I received my copy of this book, courtesy Nimbus Publishing. You can find FLIGHT OF THE GRIFFONS by Kate Inglis online, or at an independent brick-and-mortar bookstore near you!

About the author

tanita s. davis is a writer and avid reader who prefers books to most things in the world, including people. That's ...pretty much it, she's very boring and she can't even tell jokes. She is, however, the author of nine books, including Serena Says, Partly Cloudy, Go Figure, Henri Weldon, and the Coretta Scott King honored Mare's War. Look for her new MG, The Science of Friendship in 1/2024 from Katherine Tegen Books.


  1. Oh, Tanita, thank you ever so much! I just tripped over this entirely by accident, searching for something else, and I am amazed at how quickly and how thoroughly you shared your thoughts on the book. This is the first review I've seen, and I'm so profoundly impressed by all your reflections.

    You've reminded me to save up to hire Sydney for a Crummies crew list as well, perhaps for the second edition and to release online. Eli Bottom is an African American character – the jury rigger for the Crummies who picks up and teases Missy in Ontario – and so is Norah Preston, their electrician. She's named after East Preston, the first free black town in North America (it's here in Nova Scotia). Brock, the Griffons' wireman that you noted due to the illustrated Griffons roster in the book, is one of several characters who just happened to be one of the quiet ones, in my head, along with many others of many different backgrounds on both crews.

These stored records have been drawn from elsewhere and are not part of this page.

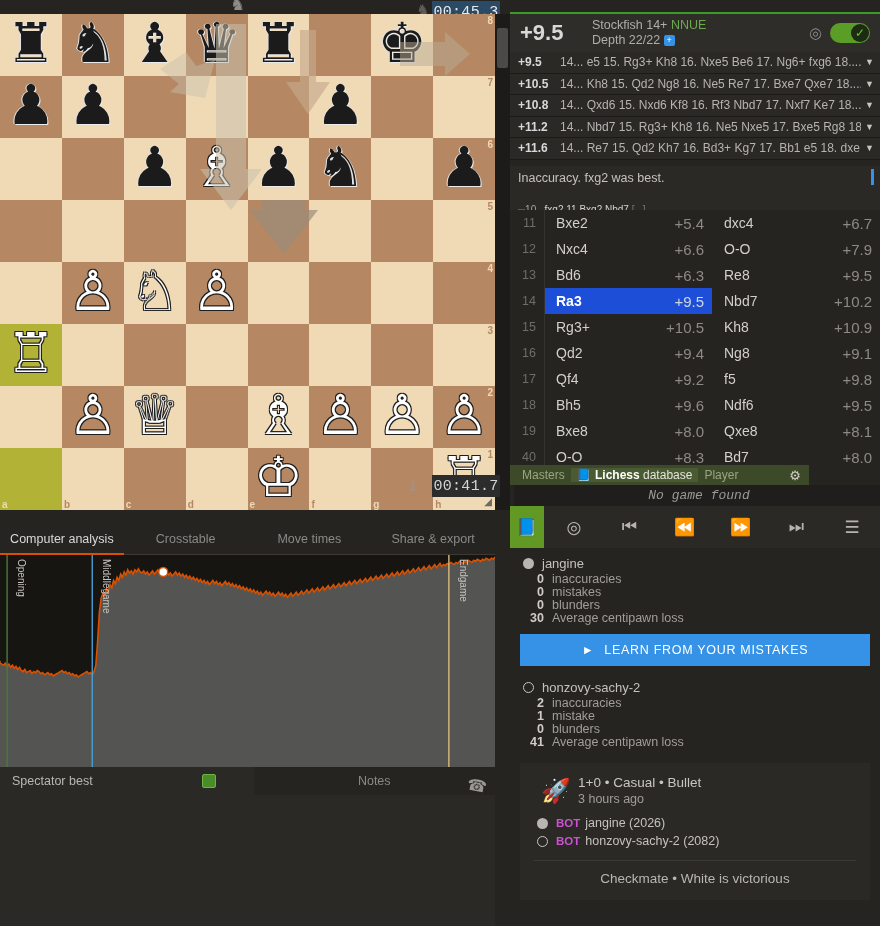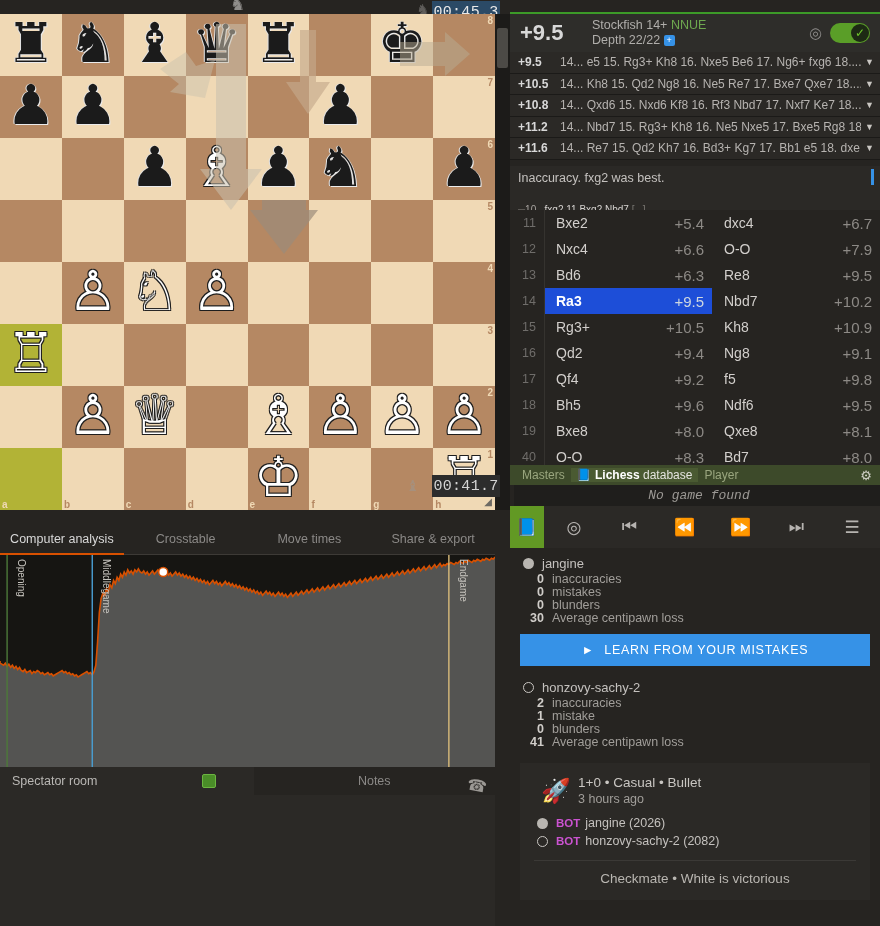--- a/index.html
+++ b/index.html
@@ -576,7 +576,7 @@
         </div>
       </div>
 
-    <div class="dbbar" style="position:absolute;left:0;top:465px;width:370px;">
+    <div class="dbbar" style="position:absolute;left:0;top:465px;width:299px;">
       <span class="seg">Masters</span>
       <span class="seg active">
         <span>📘</span>

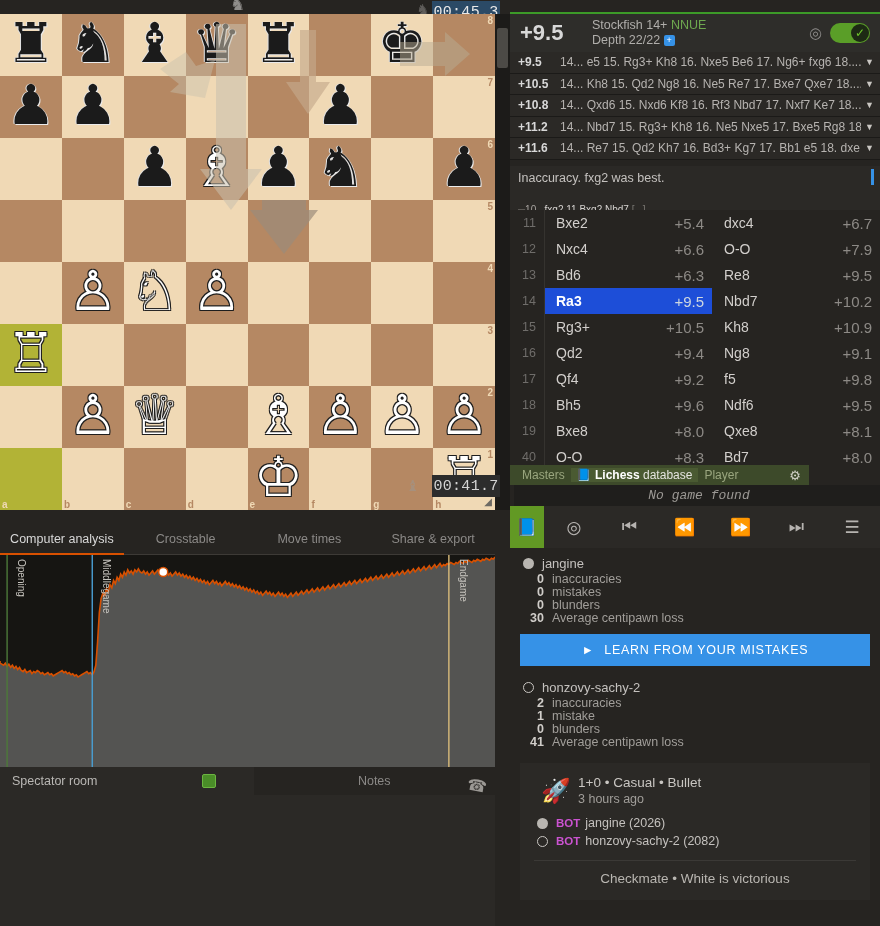--- a/index.html
+++ b/index.html
@@ -391,7 +391,7 @@
     <div class="chat">
       <div class="chat-tabs">
         <div class="chat-tab active">
-          <span>Spectator room</span>
+          <span>Spectator best</span>
           <span class="sq-green"></span>
         </div>
         <div class="chat-tab notes">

    It's such an interesting journey, the ones who step forward and wind up having a voice. But your feedback on keeping the characters straight is really lighting a fire in me to offer as many doughnuts and gold coins as I can to Syd to get just one more crew roster out of him. 🙂

    I am so thrilled today! Thank you for being one of the very first people to finish the book, let alone offer such a colourful and excellent commentary. It means so much.
    Kate Inglis

  2. @ Kate Inglis: YOU ROCK!!!! Thank you for such a smashing book.
    What fun that mine is the first review you've read! Joy to you, and may you write more and more. This is a superb, truly superb adventure, and I really enjoyed it! Again, thanks!